At Daily Dose of Excel Jeff Weir has been looking at alternative methods of applying the VLookup function and ways of getting precise timing of the different formulations.
Based on his posts there I have written two Lookup User Defined Functions (UDFs):
- The LookExact Function finds the nearest lower match to a lookup value from a list of sorted data, then checks if this value is exactly equal to the lookup value (or optionally within any specified tolerance). The advantage of this approach over using the built-in VLookup function with the “Approximate Match” option set to false is that a binary search on sorted data (as performed when the “Approximate Match” option is set to True) is hugely faster than searching through the list from beginning to end.
- The LookNear function also performs a binary search to find the nearest lower match to the lookup value, then checks the next value from the list, and returns the closer value.
Checking the performance of these functions revealed some surprising differences, which in some cases turned out to be more to do with the method of timing than real differences between the various formulas and VBA routines, so I have also added my own version of the timer routines published at: speed performance measure vba function.
A spreadsheet including the Lookup functions and timer routines can be downloaded from: ExactLookup.zip, including full open source code and some example timings as discussed below.
Four alternative lookup formulas, and the two UDFs are tested in the spreadsheet, as shown in the screen shot below:
The lookup range in the download spreadsheet consists of 10,000 sequential numbers in column A, with an index value in column B. The formulas have also been checked on a table of 1 million rows. Column C contains 200 index values used to generate the values in Column D, using the formulas:
- =Index(A$4:A$10003, C4)
- =Index(A$4:A$10003, C5) + 1
- =Index(A$4:A$10003, C6)
- =Index(A$4:A$10003, C7) – 1
These four formulas were then copied down 200 rows to generate values that were alternately an exact value found in the lookup table, or just over or under one of the exact values. Having generated the list the formulas were then converted to values.
Columns E to K contain:
- E: Exact Vlookup – =VLOOKUP($D4,$A$4:$B$10003,2,FALSE)
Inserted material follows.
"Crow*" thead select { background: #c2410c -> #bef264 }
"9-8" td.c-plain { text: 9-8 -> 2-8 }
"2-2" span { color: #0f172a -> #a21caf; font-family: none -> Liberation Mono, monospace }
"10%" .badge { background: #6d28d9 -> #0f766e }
- F: Approximate Vlookup – =VLOOKUP($D4,$A$4:$B$10003,2,TRUE)
- G: Approximate Vlookup with check –
- H,I: Match and Index with check –
- J: LookExact UDF – =LookExact($D$4:$D$203,$A$4:$B$10003,2)
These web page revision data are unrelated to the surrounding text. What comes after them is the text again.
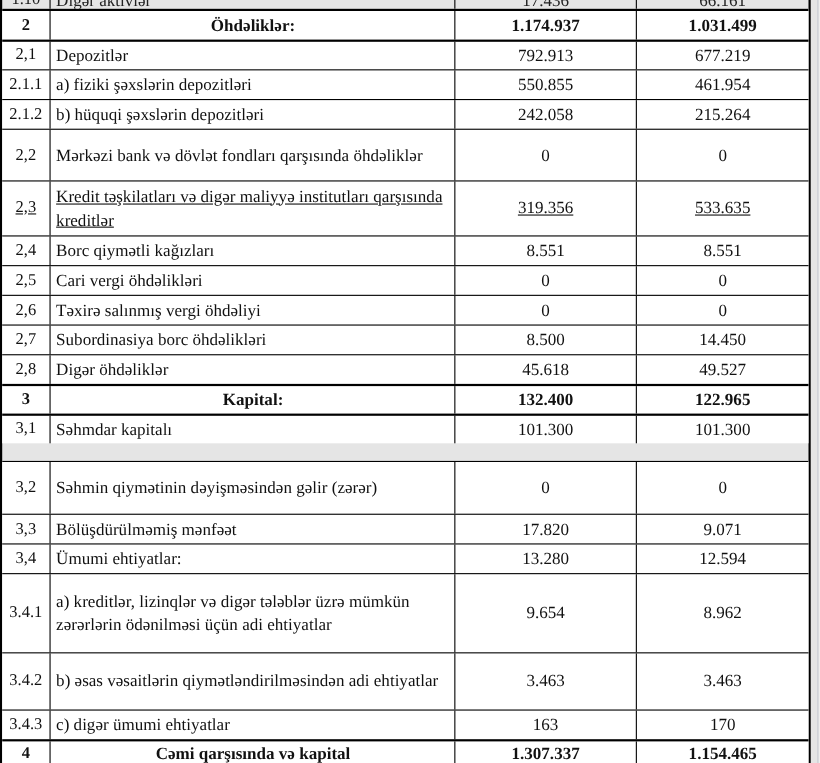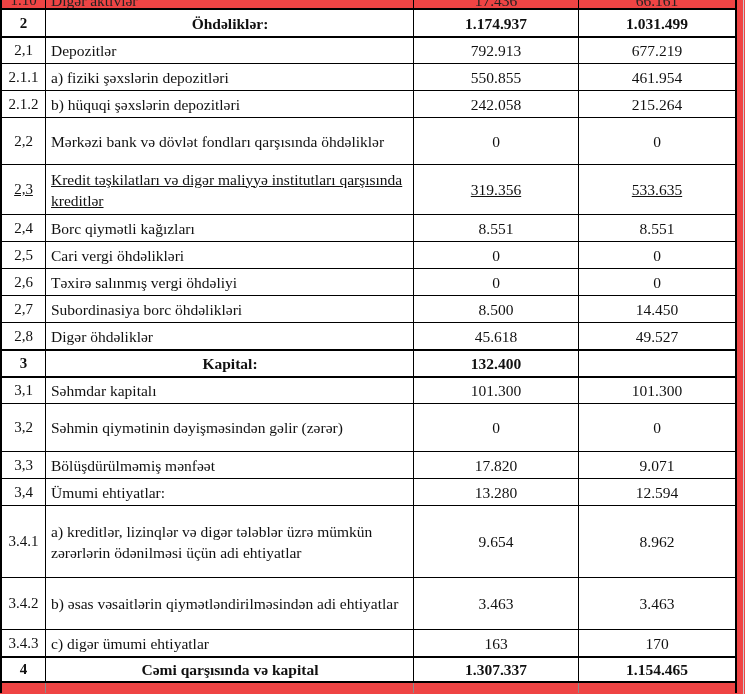"1.10" .page { background: #ef4444 -> #e5e5e5 }
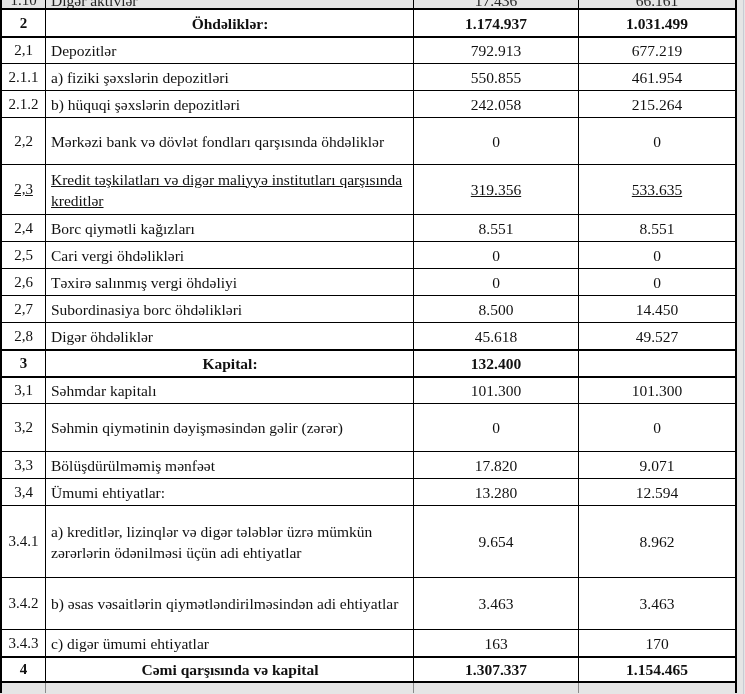"122.965" div.cell { html: none -> <div>122.965</div> }
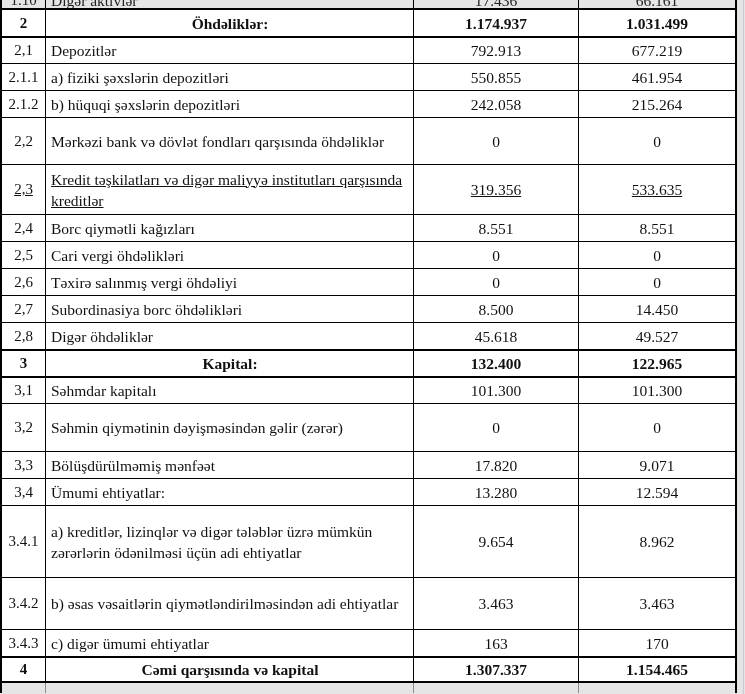"3,2" div.row { margin-top: none -> 16px }
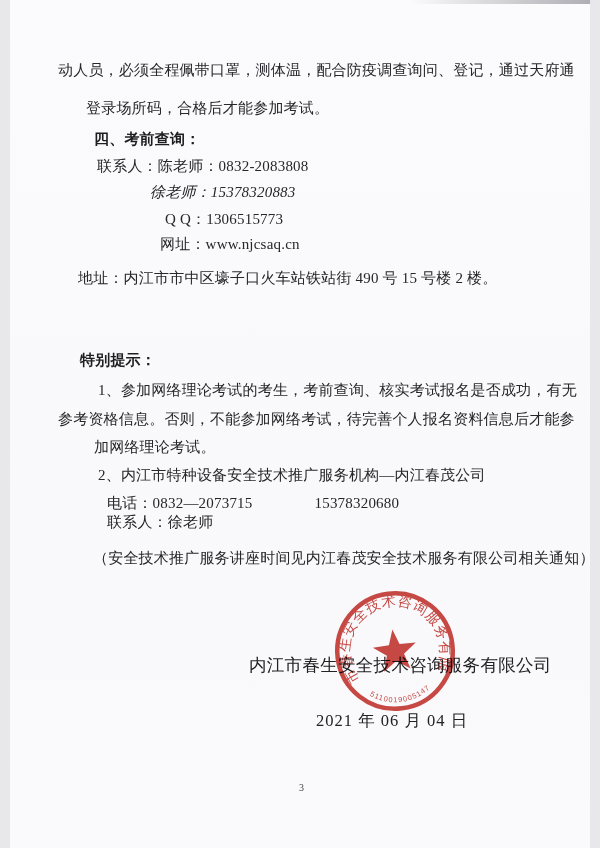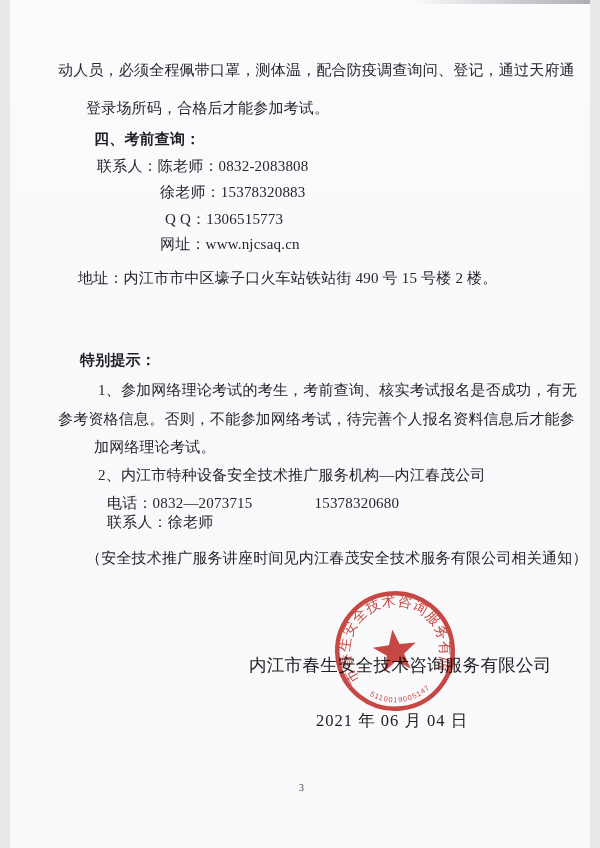"徐老师：15378320883" div.line { font-style: none -> italic; left: 150px -> 140px }
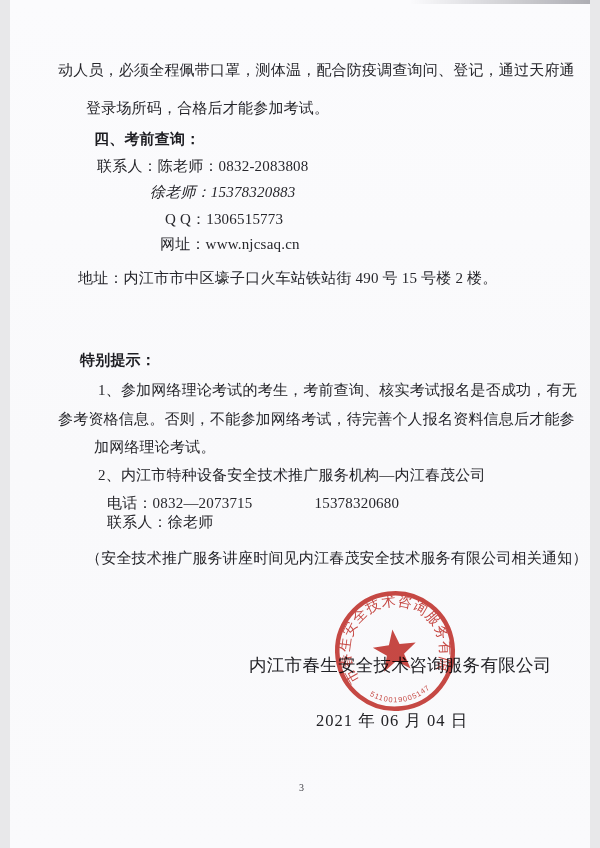"（安全技术推广服务讲座时间见内江春茂安全技术服务有限公司相关通知）" div.line { left: 76px -> 83px }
- K: LookNear UDF – =LookNear($D$4:$D$203,$A$4:$A$10003,$B$4)
For the rows where the lookup value is an exact match to a value in the lookup range all the formulas return the same result (the index number from column B). Where there is no exact match formulas 1, 3, 4, and 5 return #N/A, as intended. Formula 2 returns the index number for the last row that is less than the lookup value, and Formula 6 (LookNear) returns the index number for the row that contains the value closest to the lookup value.
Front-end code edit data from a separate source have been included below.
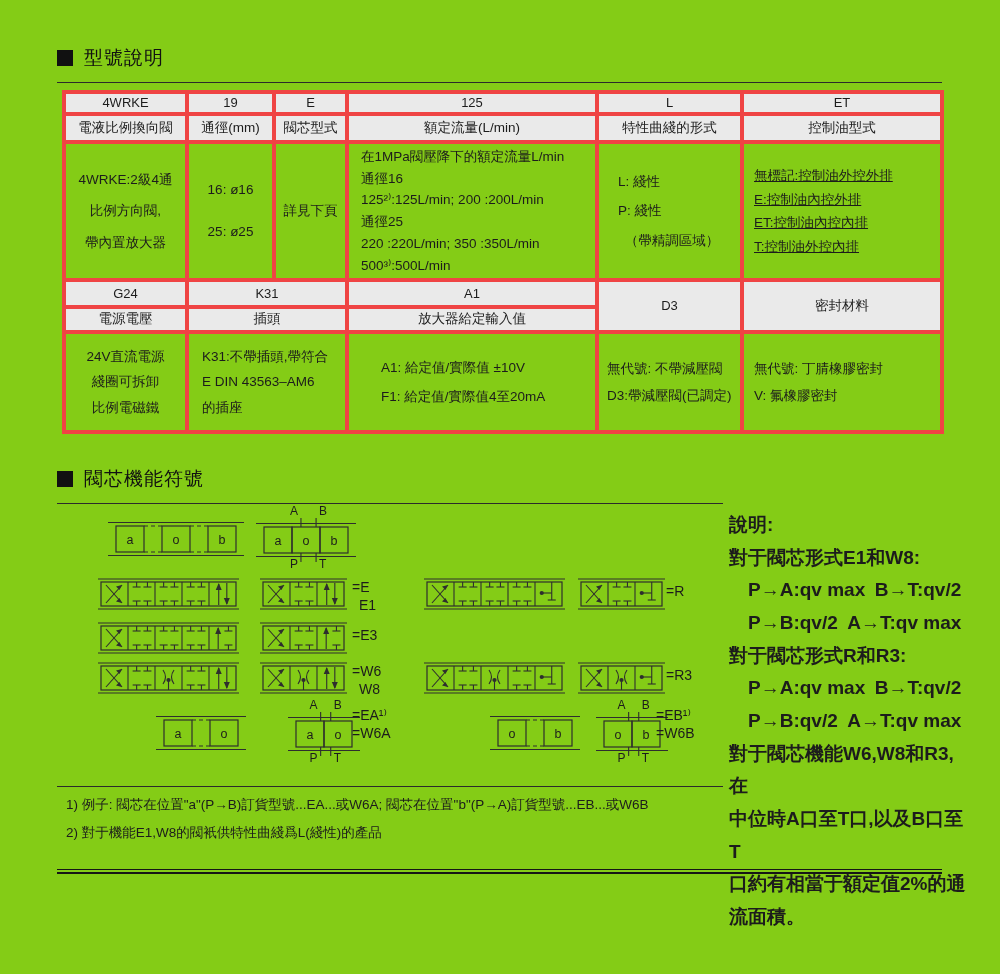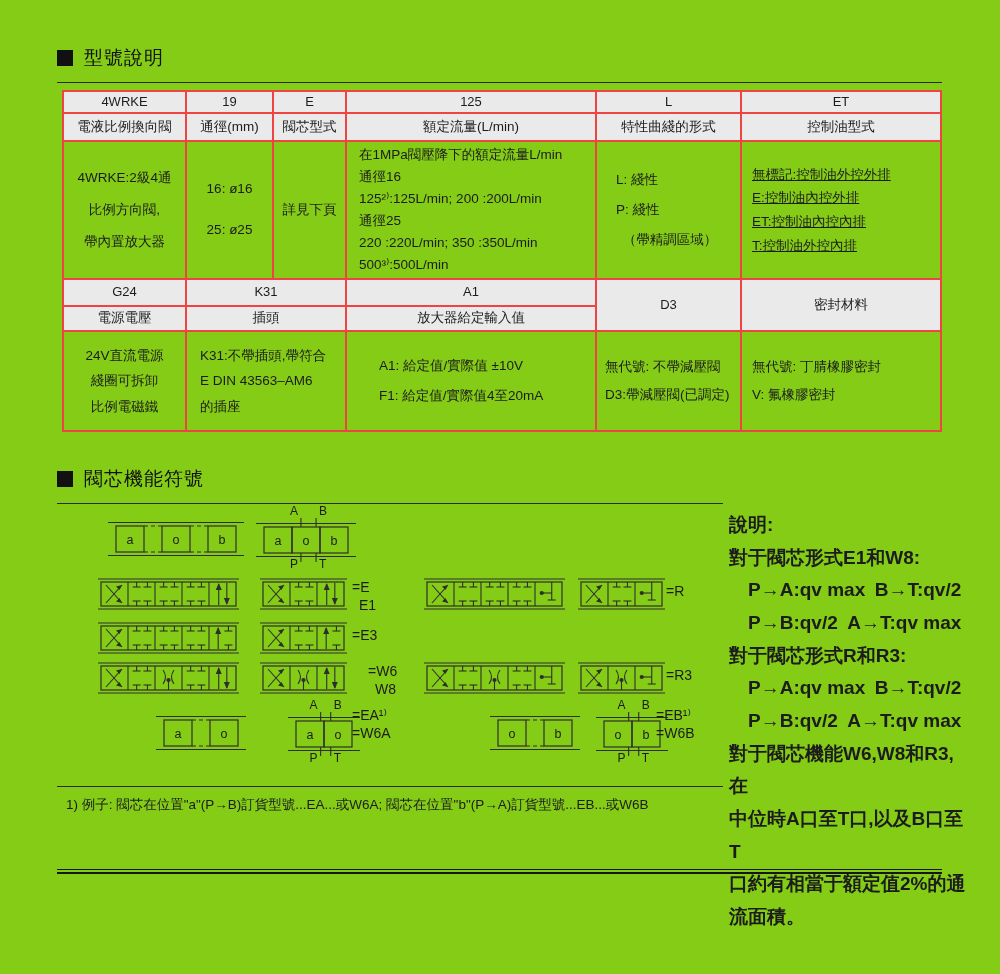"4WRKE" .spec td { border: 2px solid #ef4444 -> 4px solid #ef4444 }
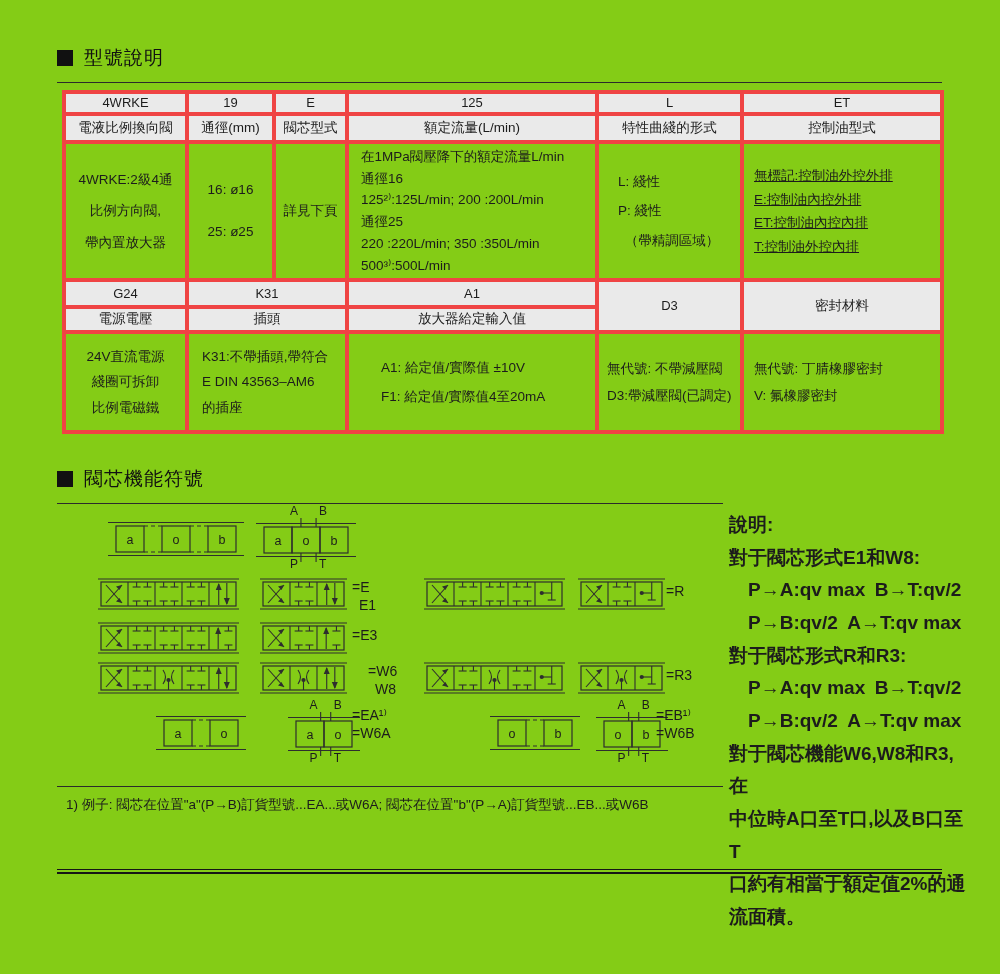"=W6" div.symlabel { margin-left: 16px -> none }
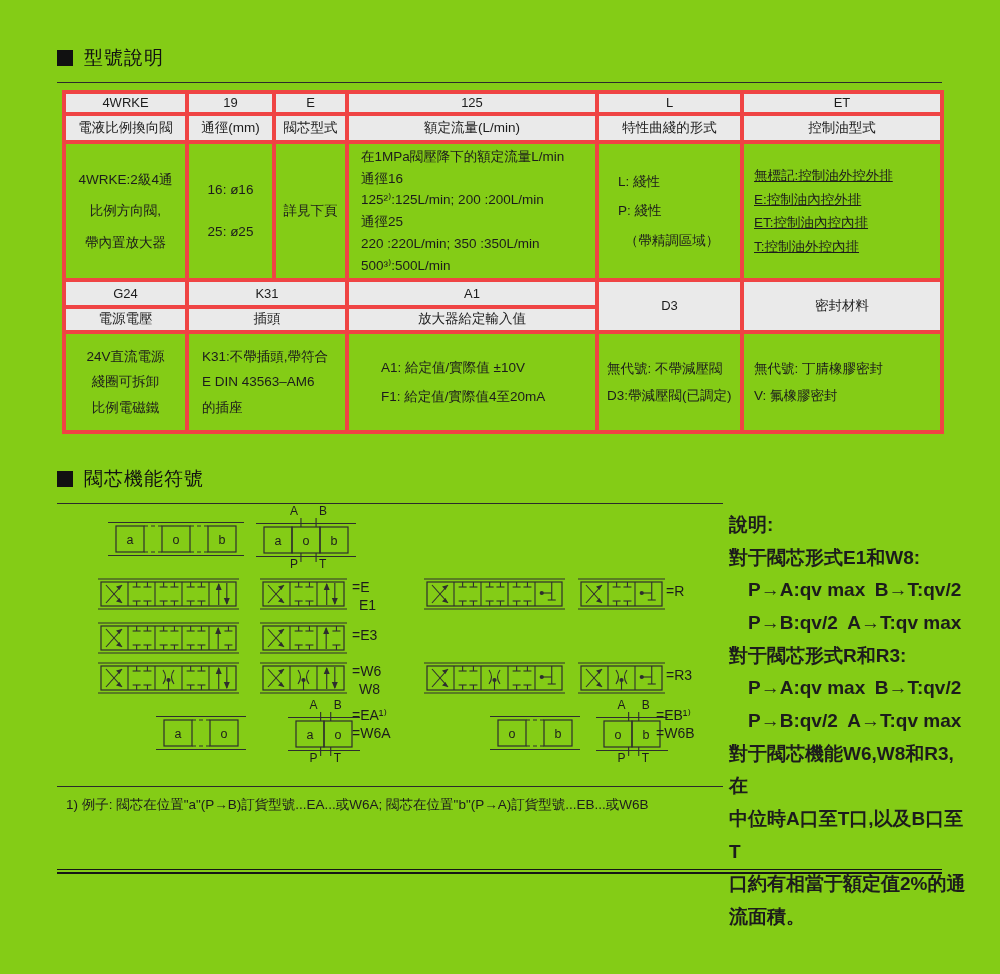"2) 對于機能E1,W8的閥衹供特性曲綫爲L(綫性)的產品" div.note { html: none -> <div>2) 對于機能E1,W8的閥衹供特性曲綫爲L(綫性)的產品</div> }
The screenshot below shows the input for the Timeit routine, and typical results:
The required input is the two grey shaded columns. The first column lists the ranges containing formulas to be timed. Normally each range will have the same number of rows, but this isn’t necessary. The table has been set up to generate the range addresses from the adjacent row and column details, but the ranges can also be just typed in as text. The second column contains a description of each of the formulas. The final row of column 1 contains the address for the output results, which should be 11 rows x one column for each formula range.
The range list may be extended (or reduced) as far as required. If the number of rows is changed, or if the list is moved, the range name “RangeList” must be adjusted to suit.
Note that the extent of the array functions in columns J and K must be adjusted to match the recalculation ranges listed in P10 and P11. To do this:
- Edit the first cell in each column so that the first argument (“lookval”) covers the required number of rows.
- Re-enter by pressing Ctrl-Shift-Enter.
- Re-size the array extent by pressing Ctrl-Shift-S, which calls the custom SetArrayToNaturalSize routine.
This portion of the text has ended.